Hace un tiempo llegó a nuestro estudio el caso de un cliente al que llamaremos Max (nombre cambiado, historia 100 % real).
Max es un navegante experimentado y amante de la aventura, soltero, sin hijos y sin familia cercana. Heredero de una familia de millonarios, su actividad principal consiste en cuidar —y, cuando las oportunidades lo permiten, maximizar— el legado que recibió, compuesto íntegramente por activos líquidos financieros.
Su “casa” es un velero bien equipado con el que recorre el Atlántico y el Mediterráneo. Su rutina es extrema: nunca pasa más de siete días consecutivos en el mismo puerto. Cambia de país cada pocas semanas, a veces cada pocos días. No tiene vivienda alquilada ni propia en ningún lugar, ni operaciones comerciales físicas. Sus ingresos provienen exclusivamente de inversiones financieras (dividendos, intereses y ganancias de capital), gestionados desde cualquier conexión satelital.

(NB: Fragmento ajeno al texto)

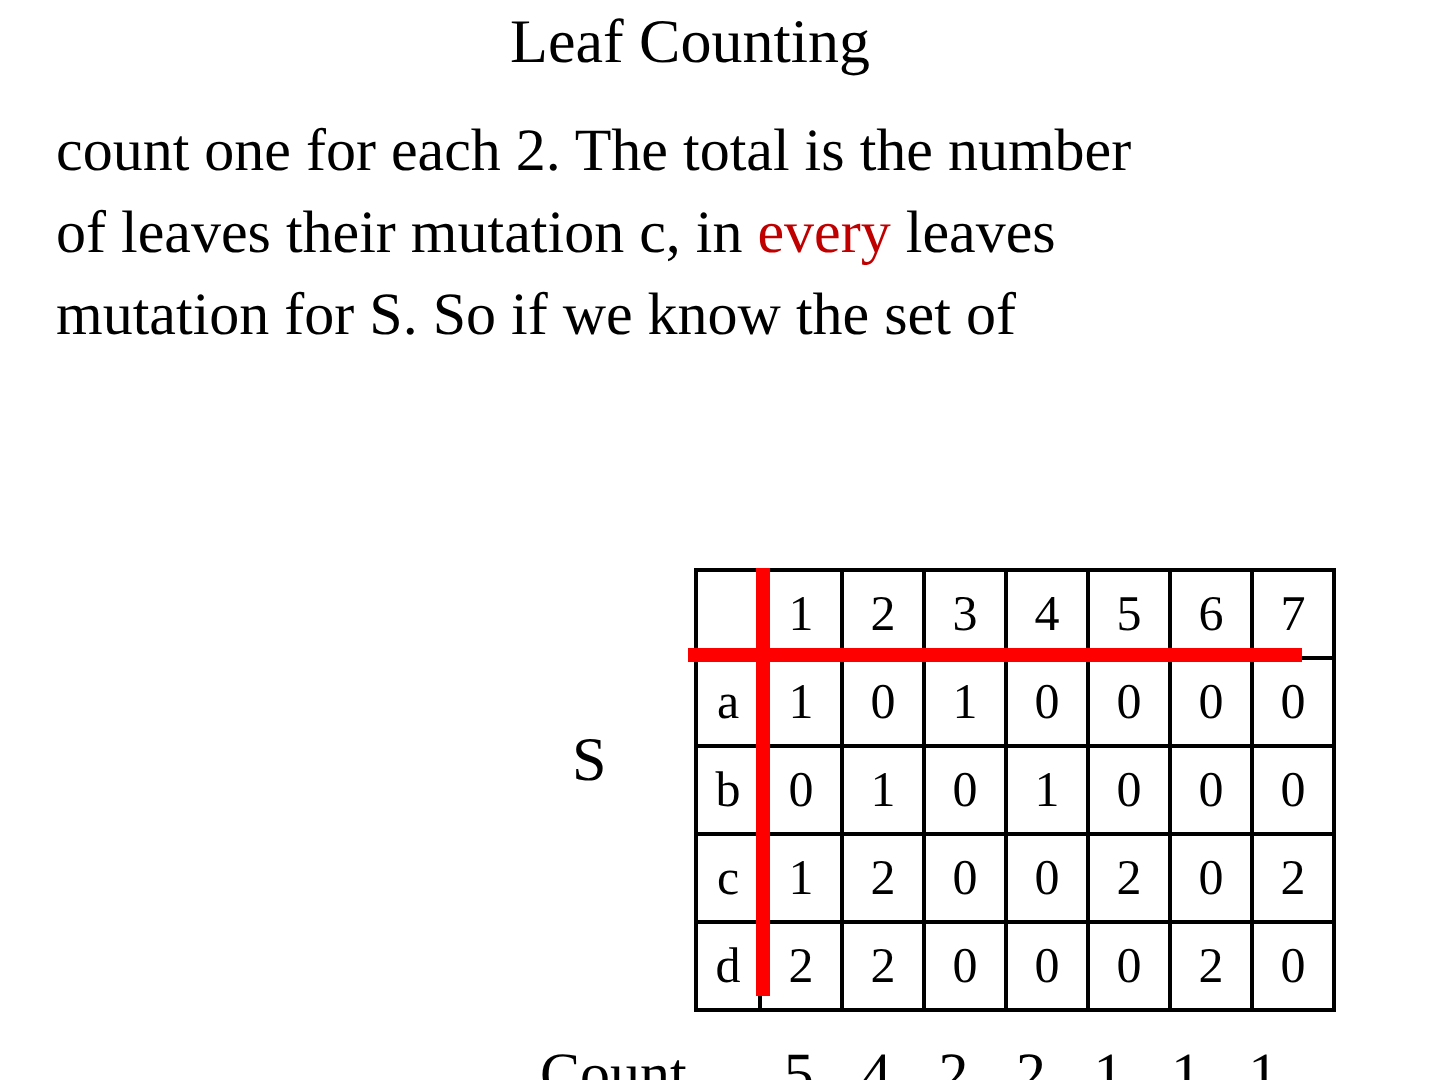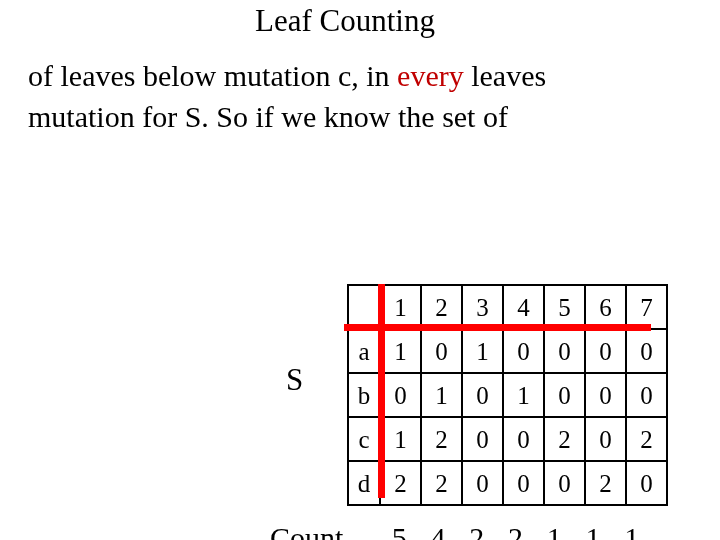"count one for each 2." div.line { html: none -> <div><span>count one for each 2. The total is the number</span></div> }
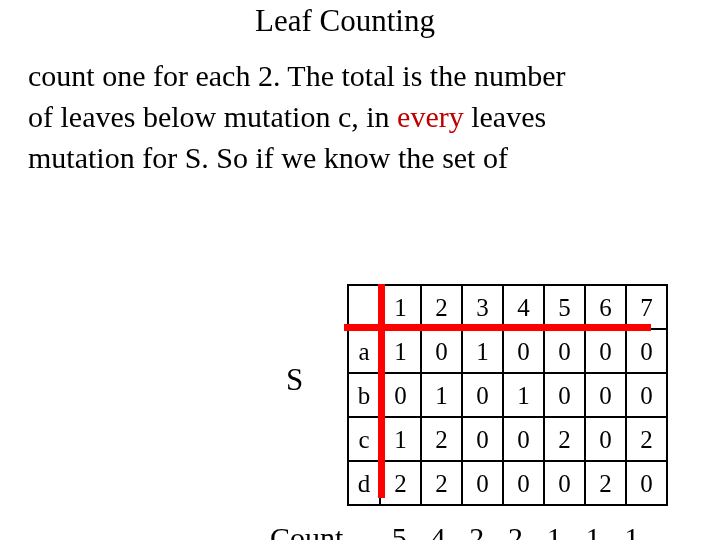"of leaves below mutation c," span { text: below -> their }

Su pasaporte es, prácticamente, el único documento que de alguna manera lo “fija” en algún lugar del mundo.
Técnicamente… ¿Max es residente fiscal de algún país? Según la definición pura de la mayoría de las leyes tributarias a nivel mundial (183 días, centro de intereses vitales familiares o económicos, vivienda disponible, morada habitual, bienes raíces, etc), no. No llega a los umbrales mínimos en ningún Estado.
Suena liberador. El sueño del perpetual traveler hecho realidad. El nómada total que escapa del sistema.
Pero más allá de este pomposo caso (casi «de libro»): ¿es posible, para una persona o familia, vivir en el «éter fiscal»? La pregunta cobra especial relevancia hoy, cuando muchos países se han vuelto fiscalmente más voraces que nunca y cuando incluso aquellas jurisdicciones que tradicionalmente se consideraban “amigables” con el capital y las nuevas residencias están endureciendo sus reglas, aumentando impuestos o exigiendo mayor sustancia económica.
La realidad es que, en teoría, sí. Si nadie en el grupo familiar alcanza los 183 días (o el equivalente factual) en ningún país, no tiene vivienda disponible permanente, no concentra su centro de intereses económicos en un solo territorio y no deja huellas fuertes de “morada habitual” (familia, colegio de los hijos, trabajo presencial, etc.), técnicamente nadie sería residente fiscal en ningún lugar del mundo. Hay parejas y hasta familias que lo intentan durante algunos años: se mueven entre Airbnbs de corto plazo, hoteles, vans o barcos, facturan todo a través de una sociedad en una jurisdicción neutral, los chicos hacen homeschooling.
En los libros de derecho tributario esto se conoce como “apátrida fiscal”. El concepto lo desarrolló hace décadas un académico español, y sigue siendo jurídicamente posible, porque la residencia fiscal se define país por país y no existe una norma mundial que obligue a toda persona a tener una. La OCDE, en su Modelo de Convenio Tributario, regula los conflictos de doble residencia y busca evitar la doble imposición y también la no-imposición, pero no impone que todo el mundo deba ser residente de algún Estado.
Pero en la práctica de 2026, el “éter fiscal” -según el caso- a veces puede volverse caro y hostil.
Varias instituciones financieras, obligadas por el Common Reporting Standard de la OCDE y por sus propias normas internas de compliance, exigen declarar una residencia fiscal. Al consignar “ninguna”, la cuenta suele quedar marcada como “undocumented” y entra en un “limbo bancario”. En muchos casos terminan cerrándola, congelando fondos o reportando de todos modos al país de nacionalidad o última residencia conocida. Las plataformas modernas “virtuales” también suelen poner reparos frente a este estatus.
Para una familia, el desafío se multiplica exponencialmente. Los hijos en edad escolar necesitan inscribirse en algún colegio (aunque sea online o internacional), lo que puede verse por los fiscos como un “centro de intereses” en ese país. Las visitas frecuentes a abuelos, trámites de salud, seguros o renovaciones de visa dejan rastros que las administraciones tributarias a veces interpretan como lazos suficientes para reclamar residencia.
Suena romántico y libre… pero en la realidad actual, con el intercambio automático de información global, vivir permanentemente sin residencia fiscal puede generar más costos ocultos y riesgos futuros que otras estrategias (o combinaciones eficientes de varias), que brinden certeza jurídica, acceso bancario fluido y paz mental.
Porque la verdadera libertad fiscal no está en desaparecer del mapa… sino en elegir bien dónde y, sobre todo, cómo aparecer.